RECORD EXTRACTS START

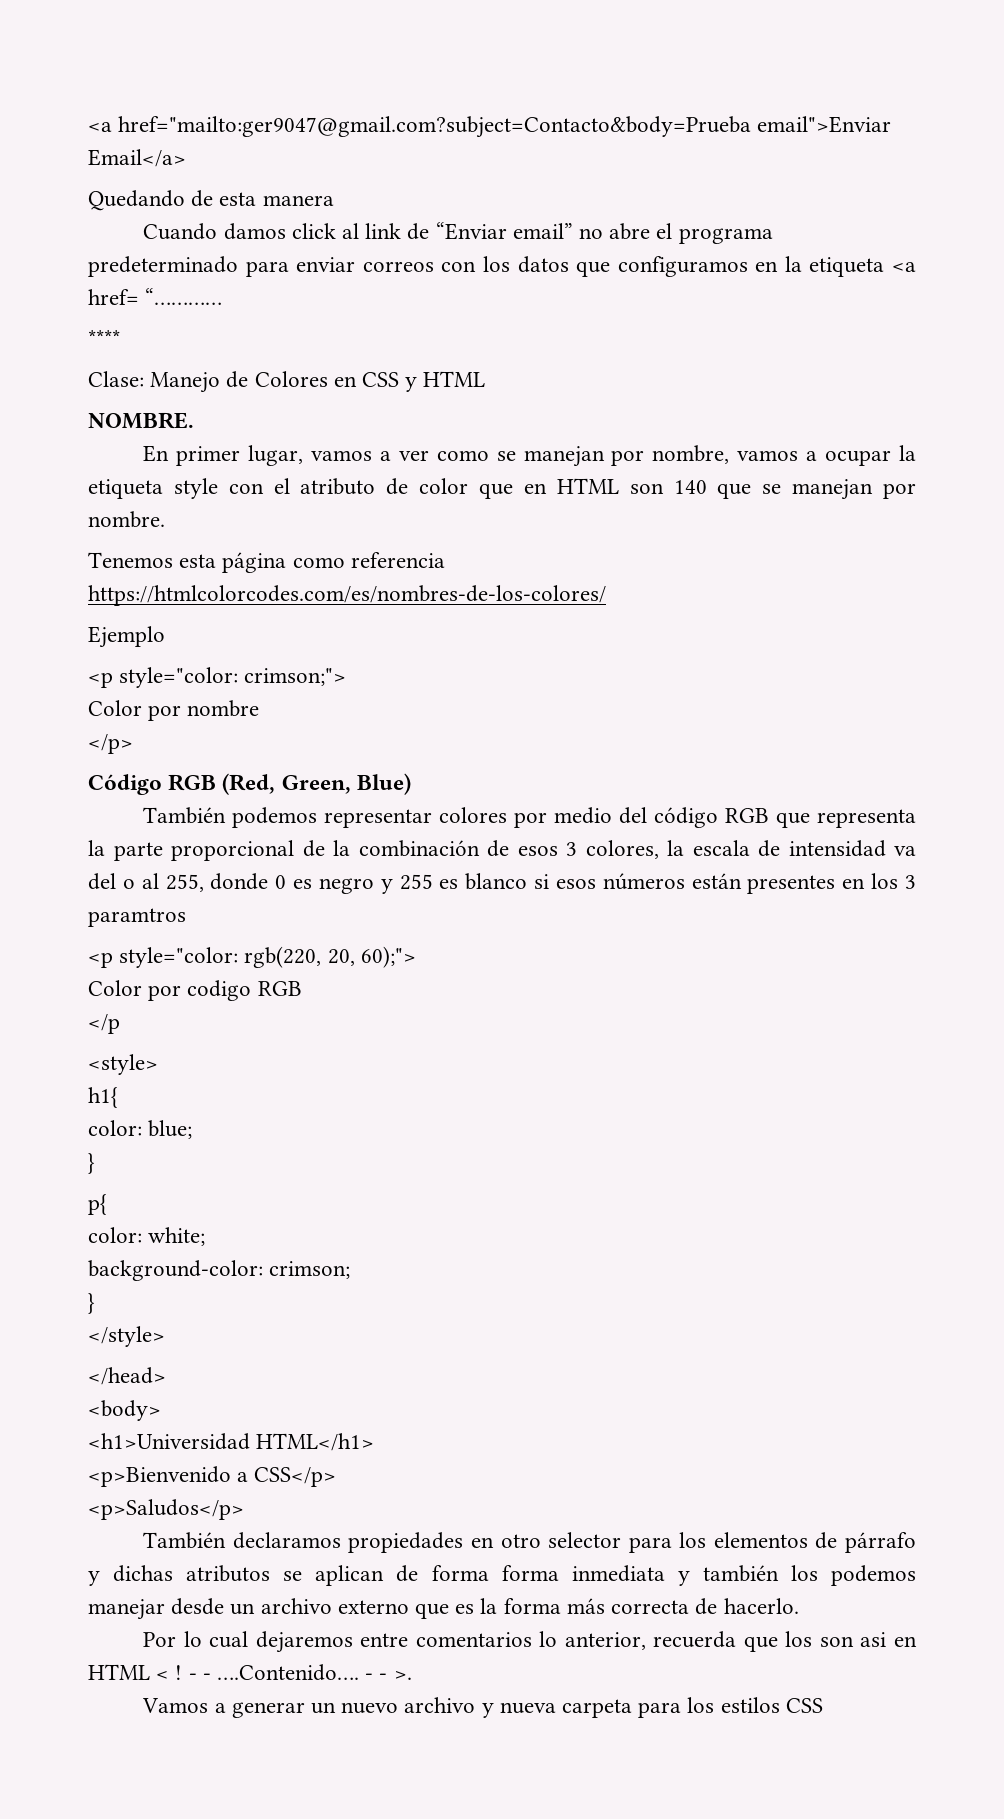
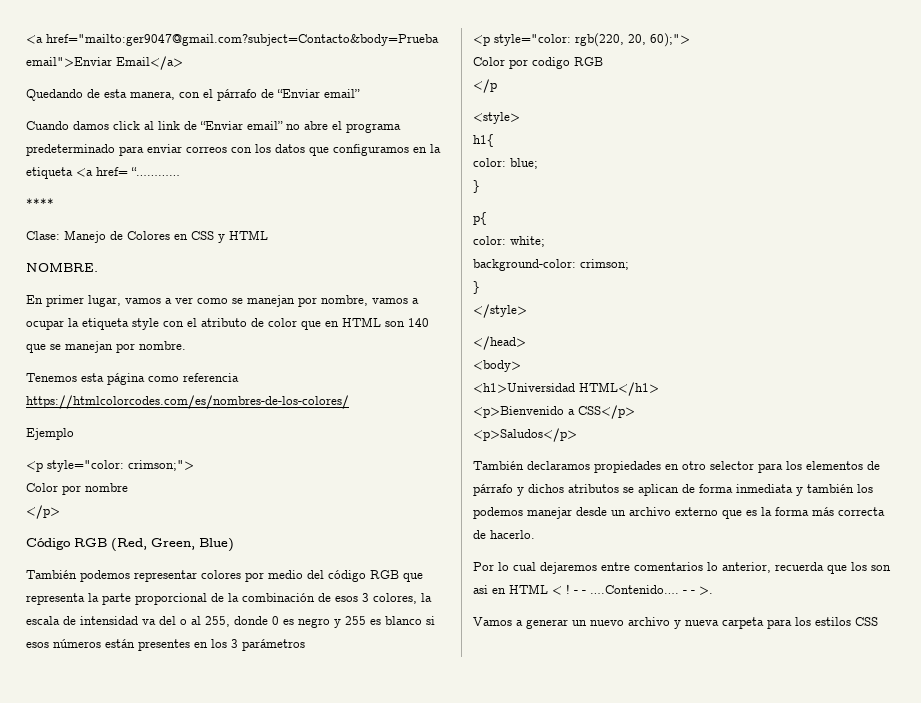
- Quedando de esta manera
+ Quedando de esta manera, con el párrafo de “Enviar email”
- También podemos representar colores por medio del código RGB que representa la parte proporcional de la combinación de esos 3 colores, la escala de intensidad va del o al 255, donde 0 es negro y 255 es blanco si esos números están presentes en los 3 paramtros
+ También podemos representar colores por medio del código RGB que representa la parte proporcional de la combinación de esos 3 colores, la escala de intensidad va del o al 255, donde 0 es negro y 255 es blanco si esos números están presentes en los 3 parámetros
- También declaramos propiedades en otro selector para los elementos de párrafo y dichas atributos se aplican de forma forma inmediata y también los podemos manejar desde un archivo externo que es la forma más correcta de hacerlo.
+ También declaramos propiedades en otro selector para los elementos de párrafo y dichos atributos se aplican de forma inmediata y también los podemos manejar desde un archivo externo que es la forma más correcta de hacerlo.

RECORD EXTRACTS END

▶ _INSTRUCTIONS TO FOLLOW_
When a line in the records above contains the word "escala", copy it.

▶ _RESPONSE TO THE EXERCISE_
- También podemos representar colores por medio del código RGB que representa la parte proporcional de la combinación de esos 3 colores, la escala de intensidad va del o al 255, donde 0 es negro y 255 es blanco si esos números están presentes en los 3 paramtros
+ También podemos representar colores por medio del código RGB que representa la parte proporcional de la combinación de esos 3 colores, la escala de intensidad va del o al 255, donde 0 es negro y 255 es blanco si esos números están presentes en los 3 parámetros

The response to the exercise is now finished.